▶ **TASK DETAILS**:
Would you print the data below exactly, leaving out every picture?

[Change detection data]
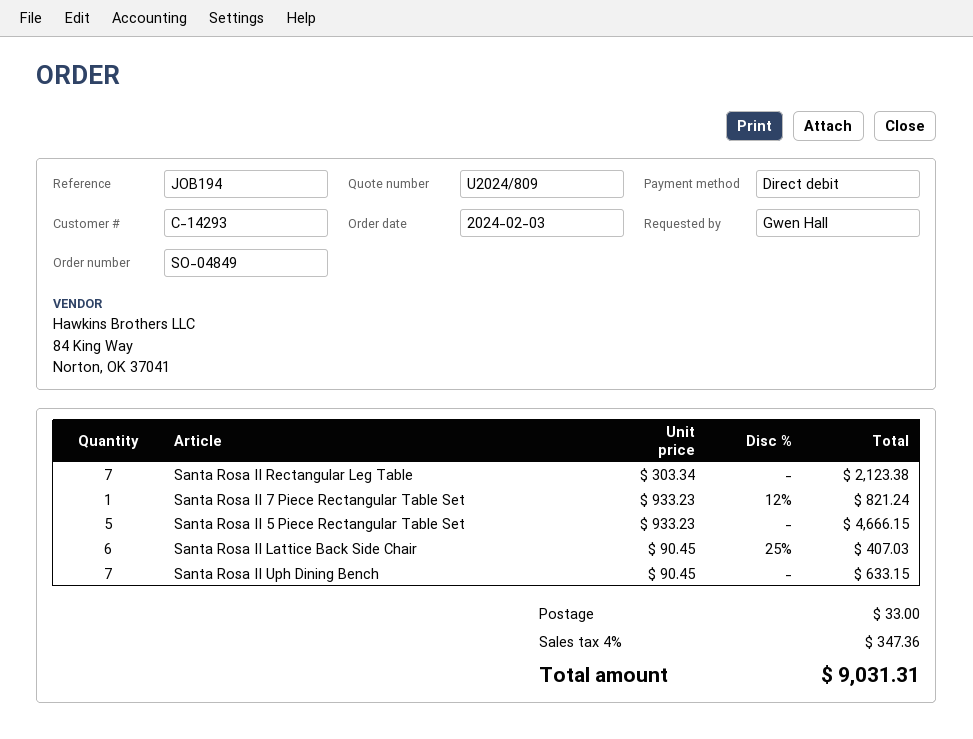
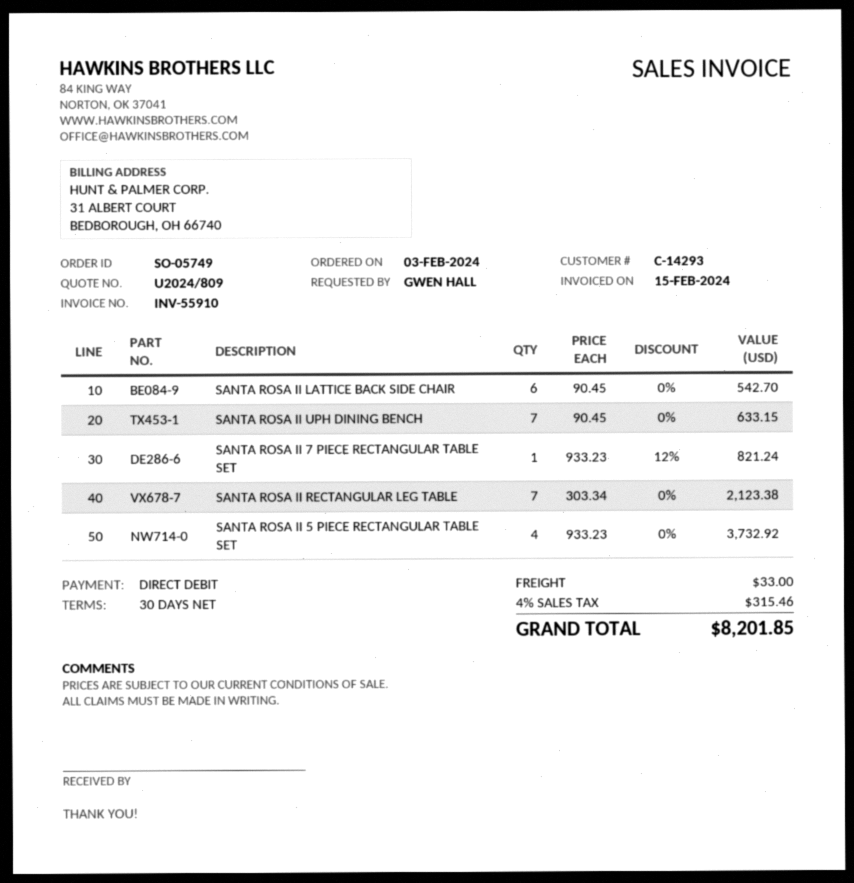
order number: SO-04849 -> SO-05749
Santa Rosa II 5 Piece Rectangular Table Set: 5 x 933.23 = 4666.15 -> 4 x 933.23 = 3732.92
Santa Rosa II Lattice Back Side Chair: 6 x 90.45 - 25% = 407.03 -> 6 x 90.45 = 542.70
tax: 4% = 347.36 -> 4% = 315.46
total: 9031.31 -> 8201.85

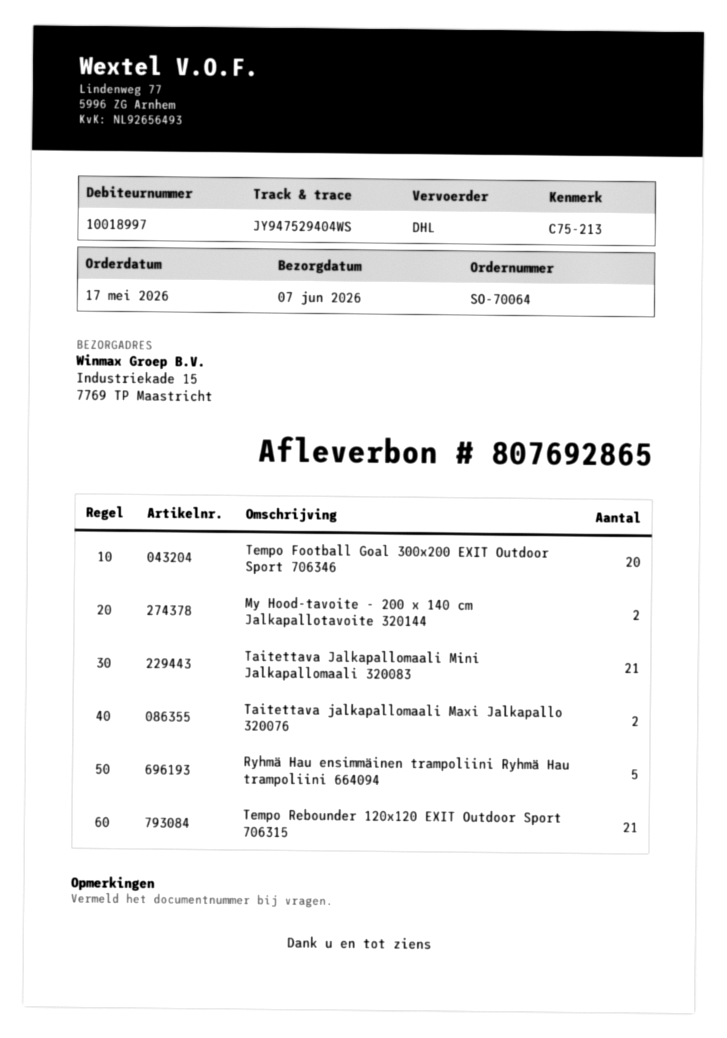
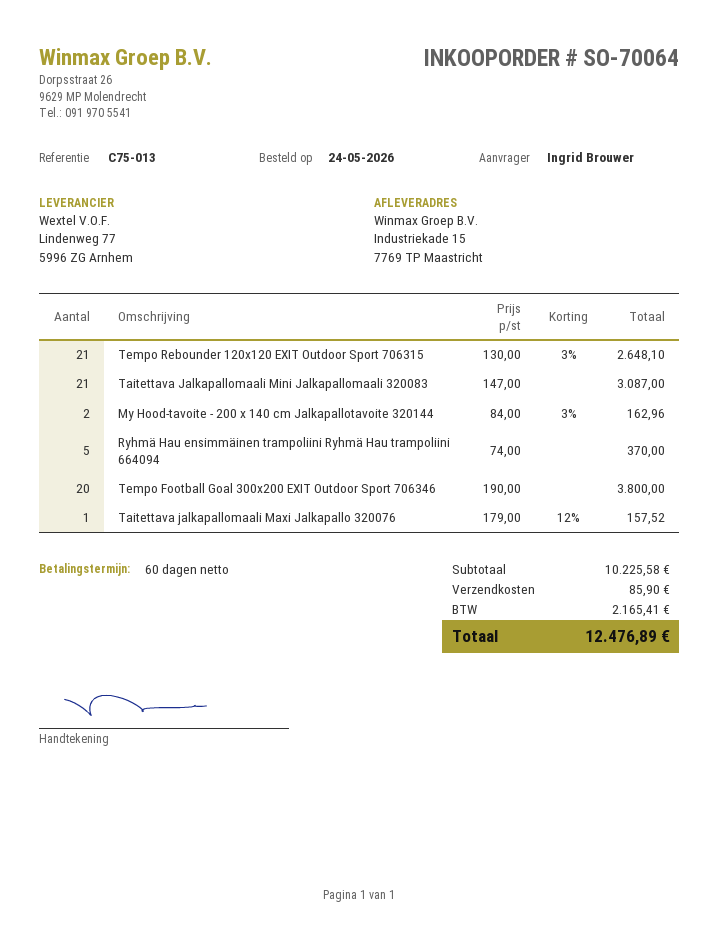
order date: 2026-05-17 -> 2026-05-24
reference: C75-213 -> C75-013
Taitettava jalkapallomaali Maxi Jalkapallo 320076: 2 -> 1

▶ **TASK RESPONSE**:
order number: SO-04849 -> SO-05749
Santa Rosa II 5 Piece Rectangular Table Set: 5 x 933.23 = 4666.15 -> 4 x 933.23 = 3732.92
Santa Rosa II Lattice Back Side Chair: 6 x 90.45 - 25% = 407.03 -> 6 x 90.45 = 542.70
tax: 4% = 347.36 -> 4% = 315.46
total: 9031.31 -> 8201.85

order date: 2026-05-17 -> 2026-05-24
reference: C75-213 -> C75-013
Taitettava jalkapallomaali Maxi Jalkapallo 320076: 2 -> 1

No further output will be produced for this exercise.